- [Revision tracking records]

-- -- --

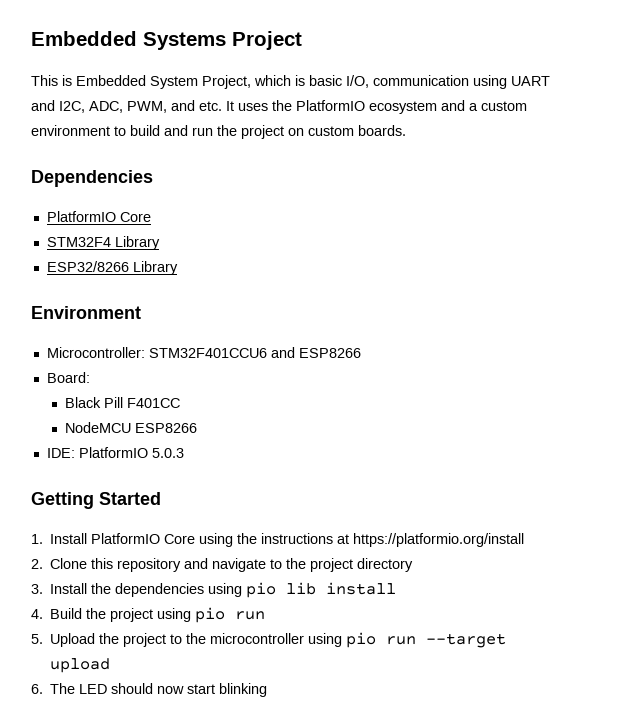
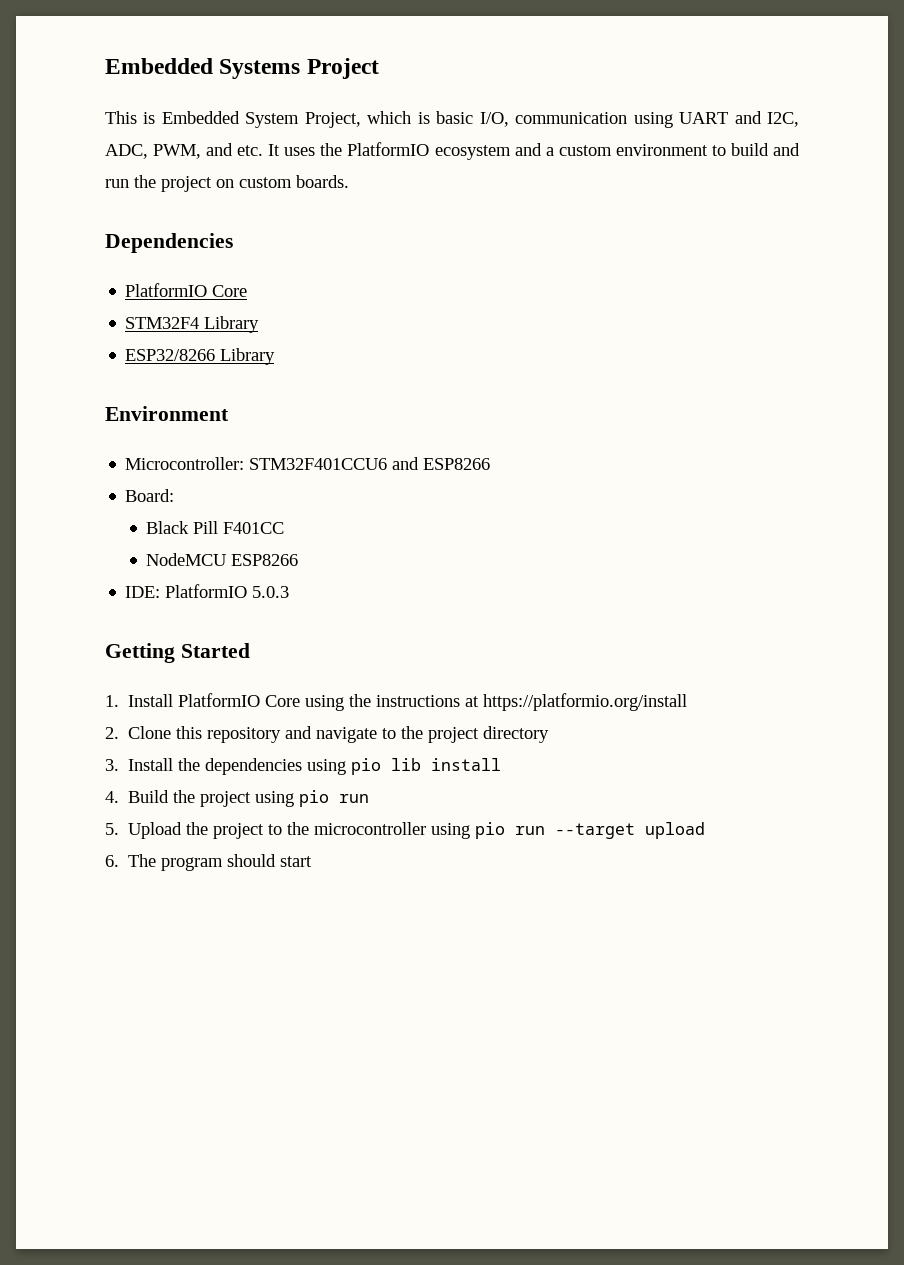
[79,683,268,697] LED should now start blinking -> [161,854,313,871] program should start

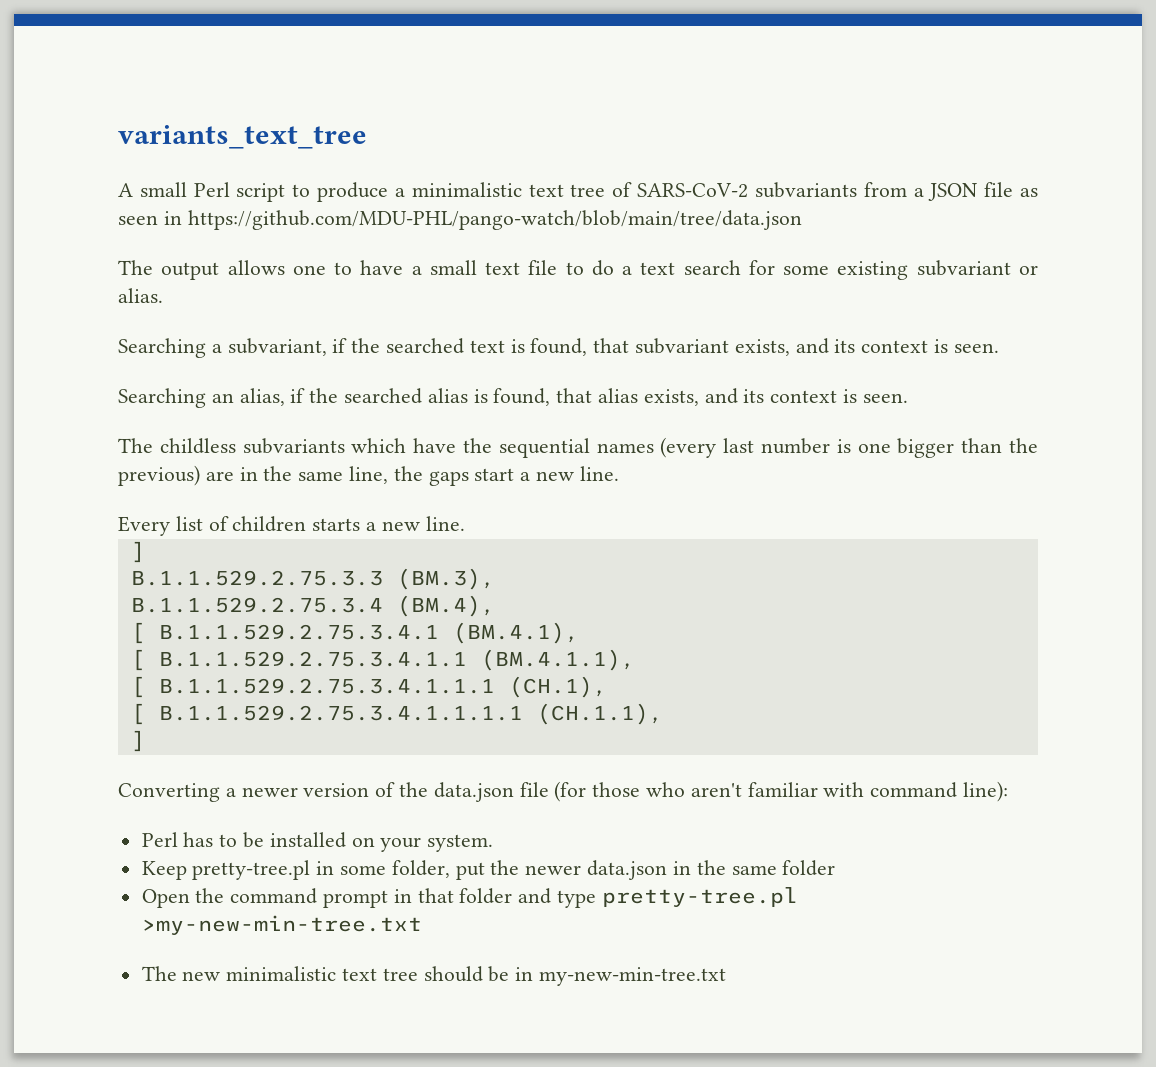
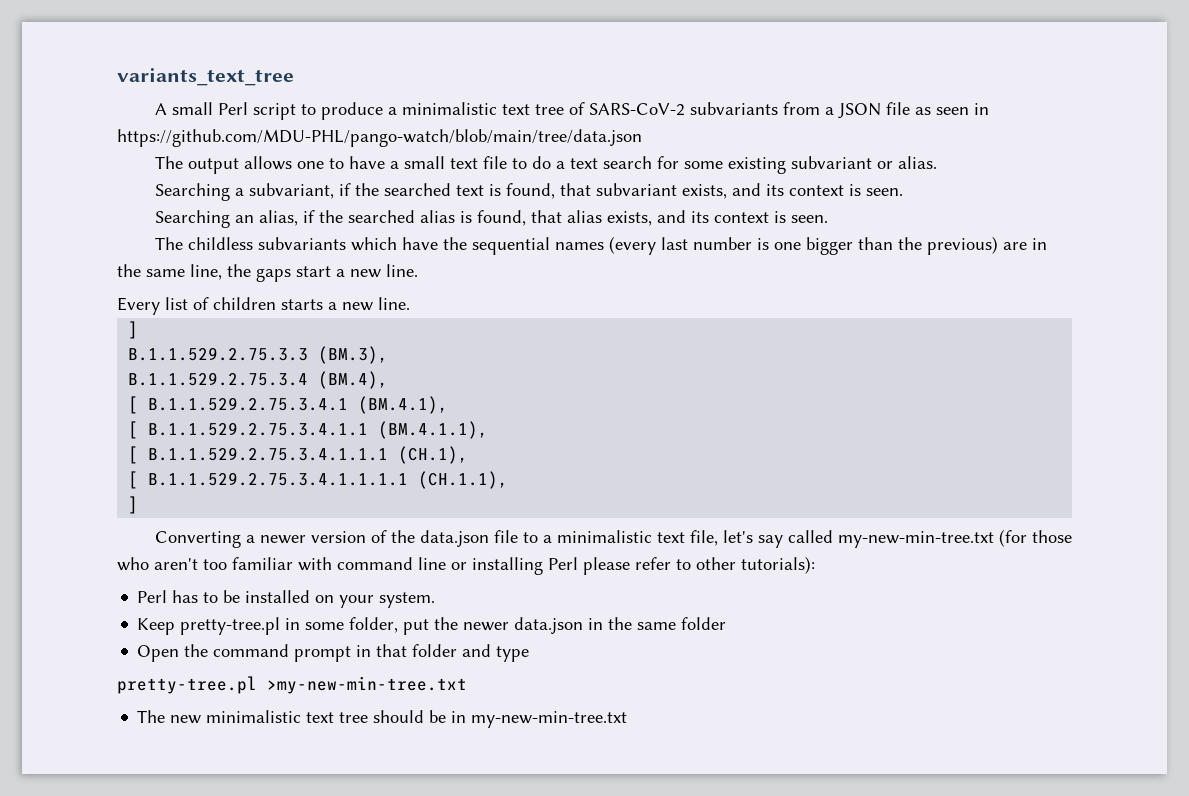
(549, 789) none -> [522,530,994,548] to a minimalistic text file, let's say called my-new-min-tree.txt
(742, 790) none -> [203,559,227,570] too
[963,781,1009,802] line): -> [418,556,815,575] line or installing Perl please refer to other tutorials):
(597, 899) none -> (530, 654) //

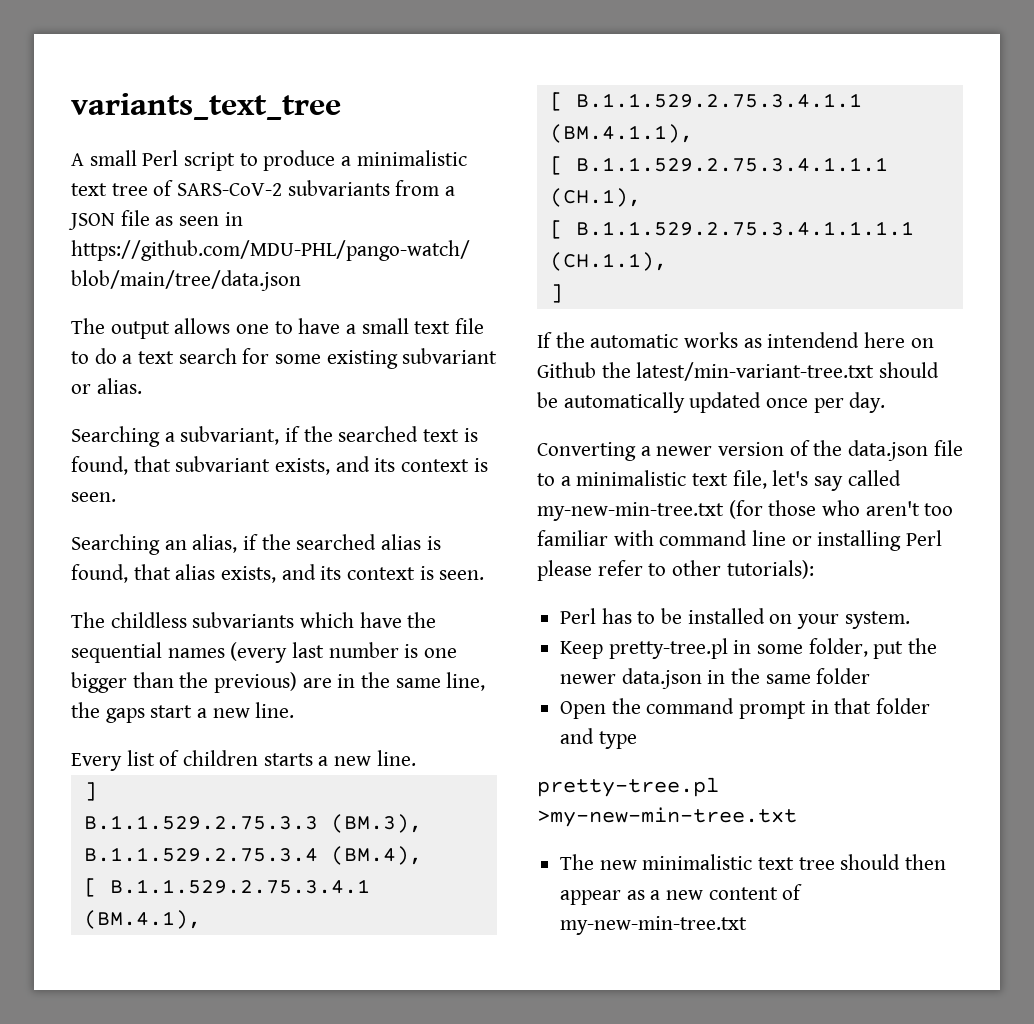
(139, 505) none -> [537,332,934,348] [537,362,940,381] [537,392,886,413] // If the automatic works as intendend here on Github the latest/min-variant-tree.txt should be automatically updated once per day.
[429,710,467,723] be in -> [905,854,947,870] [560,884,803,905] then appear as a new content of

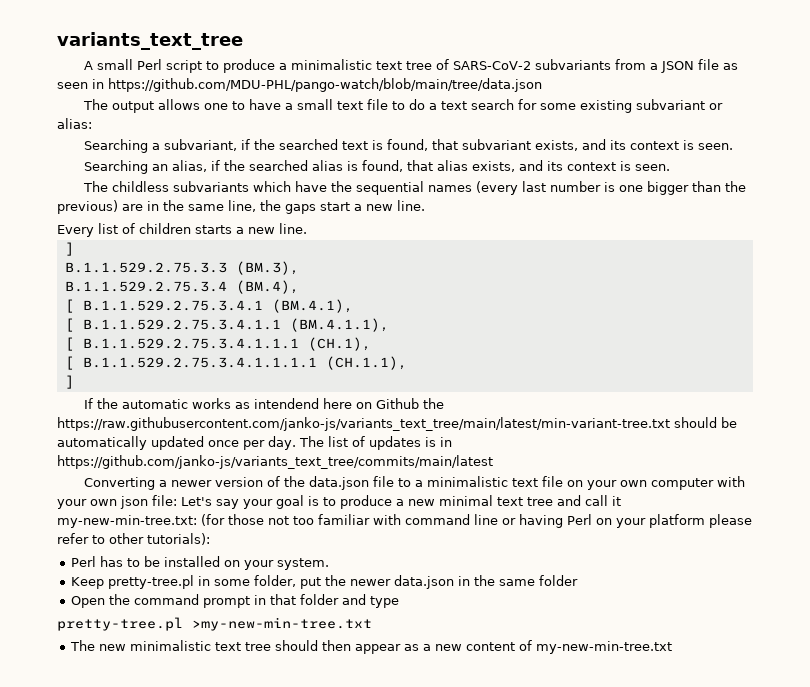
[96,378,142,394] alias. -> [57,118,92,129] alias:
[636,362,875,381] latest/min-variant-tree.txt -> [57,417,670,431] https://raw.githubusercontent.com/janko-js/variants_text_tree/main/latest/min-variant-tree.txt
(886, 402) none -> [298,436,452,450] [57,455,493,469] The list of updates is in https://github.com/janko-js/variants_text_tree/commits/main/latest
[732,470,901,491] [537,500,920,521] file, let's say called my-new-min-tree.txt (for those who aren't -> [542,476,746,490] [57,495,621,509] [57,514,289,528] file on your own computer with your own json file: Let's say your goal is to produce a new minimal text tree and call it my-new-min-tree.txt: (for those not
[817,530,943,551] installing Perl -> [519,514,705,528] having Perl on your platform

-- -- --

Work out how many lines in the records above include the string "https", and provide that figure with no other text.

2